What's in my Cabinet?
Instead of collecting one game incredibly heavily, I now enjoy nearly 10, and if you count every miniature I have, it's actually fewer models than I had in just my old Chaos army!
- Infinity – Combined, USAriadna, and collection Imperial Service (I'll probably play them after 2018 Adepticon).
- Blood Bowl – Dwarfs and Humans, and I'll probably add Halflings next.
- Warhammer Quest – I'm really hoping that they release rules for all the various monsters out there, it would be great to go into an Undead dungeon or one infested with Orcs, like the classic game. In the mean time, having an excuse to buy and paint heroes from various factions is very fun, plus in next month's White Dwarf the Kharadron heroes will have rules for the game, woohoo!
- Warhammer Underworlds – Not out yet, but being fast-paced, with a small model count, simple rules, and designed from the ground up for tournament play sounds like a great game for me.
- Age of Sigmar – I've still got my Beastclaw Raiders, and was tempted by Kharadron Overlords, but the idea of building a new army from the ground up, which requires scores of miniatures to play well, doesn't really seem appealing to me. With the Skirmish expansion announced, it's likely that I'll be playing (or at least building/converting) more of that than full-scale AoS in the future. I'm hoping that Beastclaw Raiders will be playable in Skirmish, but I'm not counting on it.
- Heavy Gear Blitz – Another company that I've adored for years is Dream Pod 9, I kick started their Heavy Gear campaign pretty steeply, and while I don't generally call their game a Skirmish-scale game, it really only uses 10-20 models per side, so fits squarely in that category.
- Shadow Wars – Now that they've released rules for Inquisition, Shadow Wars has piqued my interest as it seems like a great way to play INQ-28, and will hopefully form a strong community. While I love the 40k Universe, I think that this may be the best game for me to engage with it moving forward.
- Beyond the Gates of Antares – I have a soft spot for Warlord Games, and especially Rick Priestly. While not specifically a skirmish game, I've found a couple other players locally who play, and they want to focus on smaller-sized games, so I'll join in the fun a bit with my Isorians and Ghar, even a large army of Antares pales in comparison to a standard 40k or AoS army.
- Space Hulk – Such an amazing game, can be played very competitively and has a very strong following of people who've played the same game for decades, and it doesn't require anything that isn't in the box!

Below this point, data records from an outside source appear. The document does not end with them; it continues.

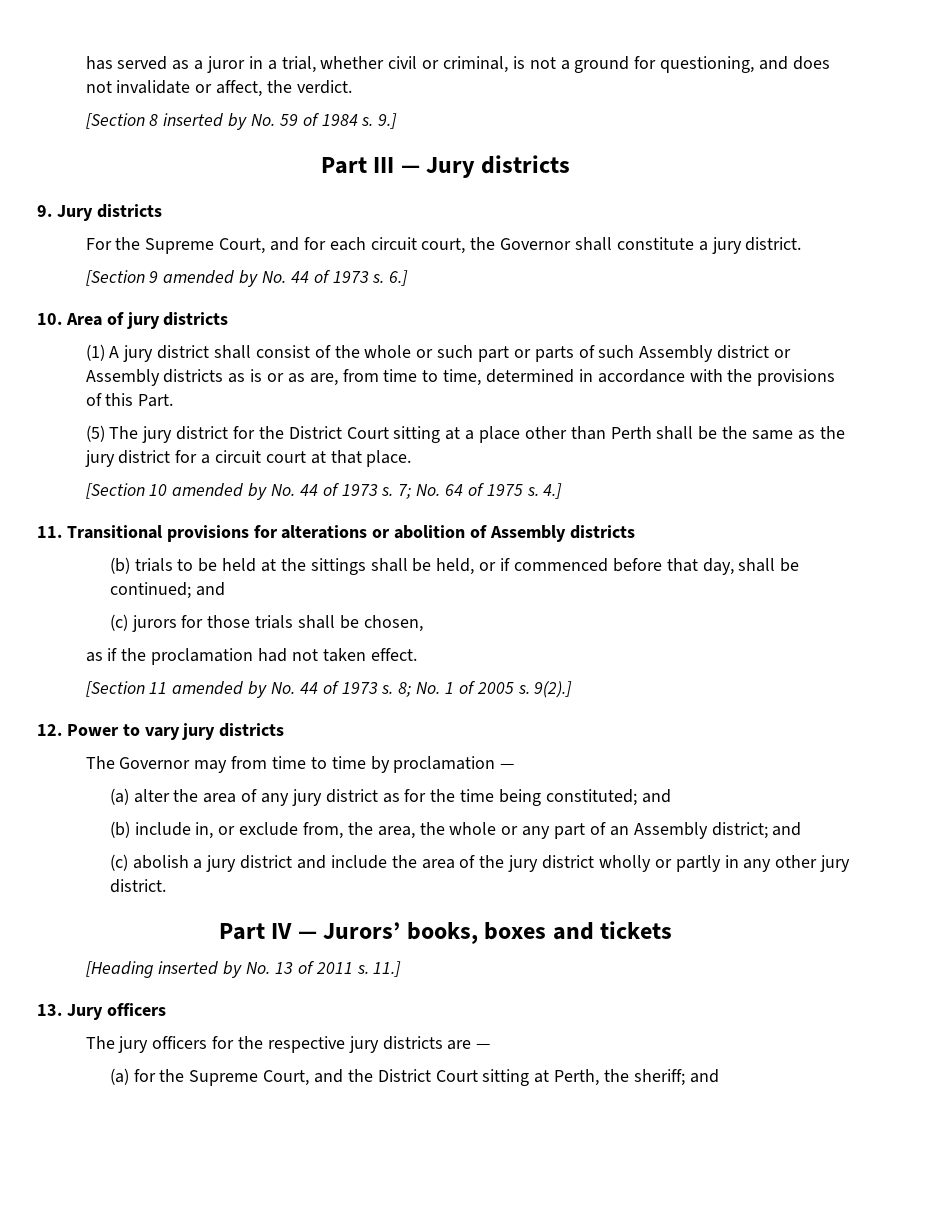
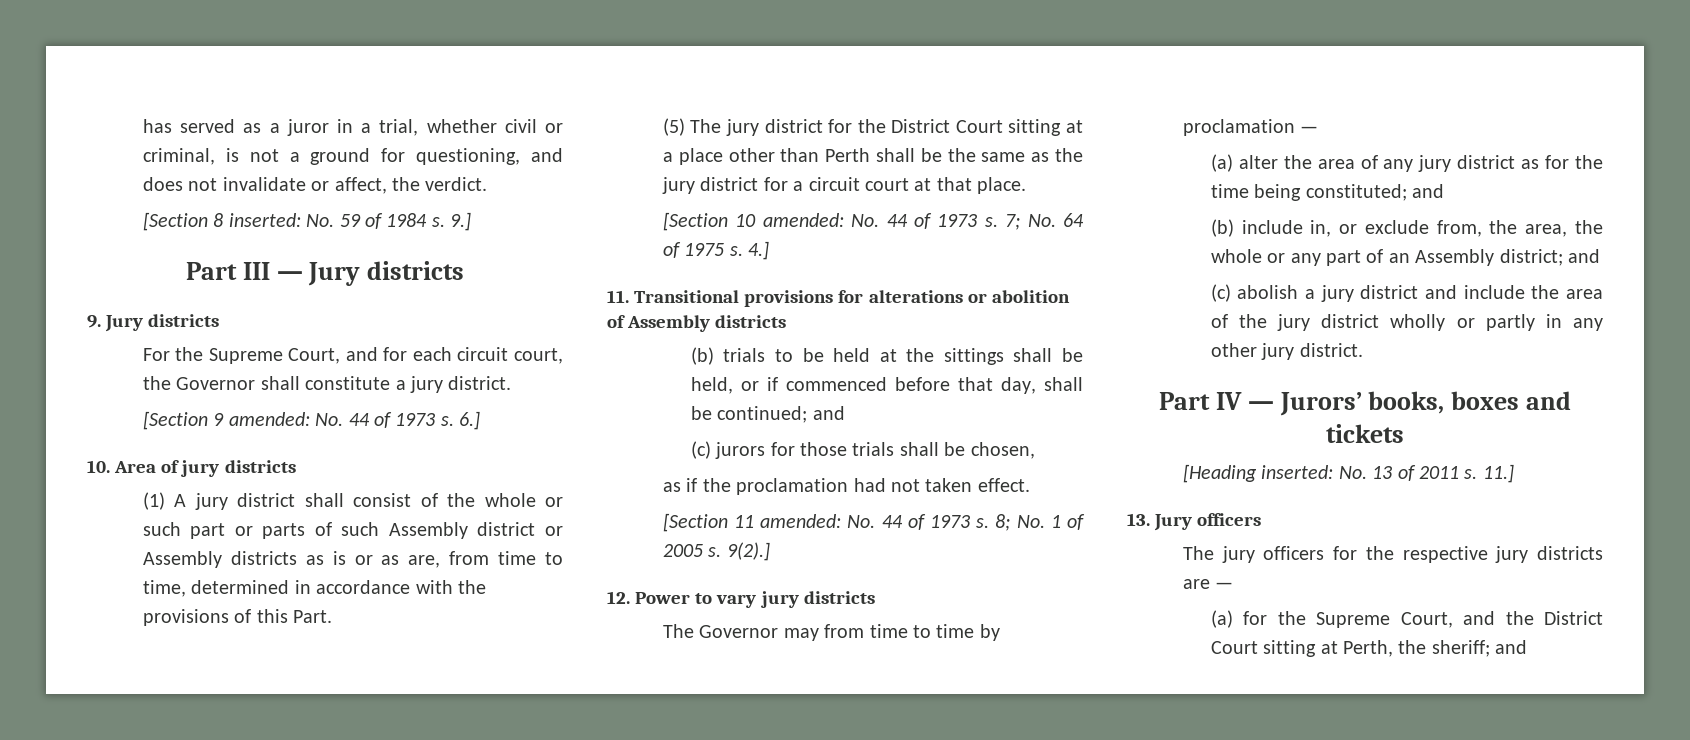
- [Section 8 inserted by No. 59 of 1984 s.
+ [Section 8 inserted: No. 59 of 1984 s.
- [Section 9 amended by No. 44 of 1973 s.
+ [Section 9 amended: No. 44 of 1973 s.
- [Section 10 amended by No. 44 of 1973 s.
+ [Section 10 amended: No. 44 of 1973 s.
- [Section 11 amended by No. 44 of 1973 s.
+ [Section 11 amended: No. 44 of 1973 s.
- [Heading inserted by No. 13 of 2011 s.
+ [Heading inserted: No. 13 of 2011 s.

All that said, the only problem I run into now is that getting games in regularly of each game is basically impossible, haha. That's fine though, I've got more time to hobby than to play (which doesn't say a whole ton), and having the variety to hop between is helpful to keep my ADD satisfied. I still focus on playing Infinity as my primary competitive game, but the others are all wonderful distractions, which I can get occasional games in with my friends.
I Can Skirmish and So Can You!
If you're a long-time wargamer like myself, or someone who has just got started, I would recommend trying some games outside of your comfort zone. Right now is probably the best time to be enjoying the hobby, there are countless games to satisfy all kinds of play-style and genres. The internet has exposed us gamers to a broader range of companies making these games, and with more competition, publishers have been putting more effort than ever in producing the most beautiful miniatures, and well-crafted rules. Going forward, I think that the games requiring large collections will go to the wayside, making way for more games with lower barriers to entry.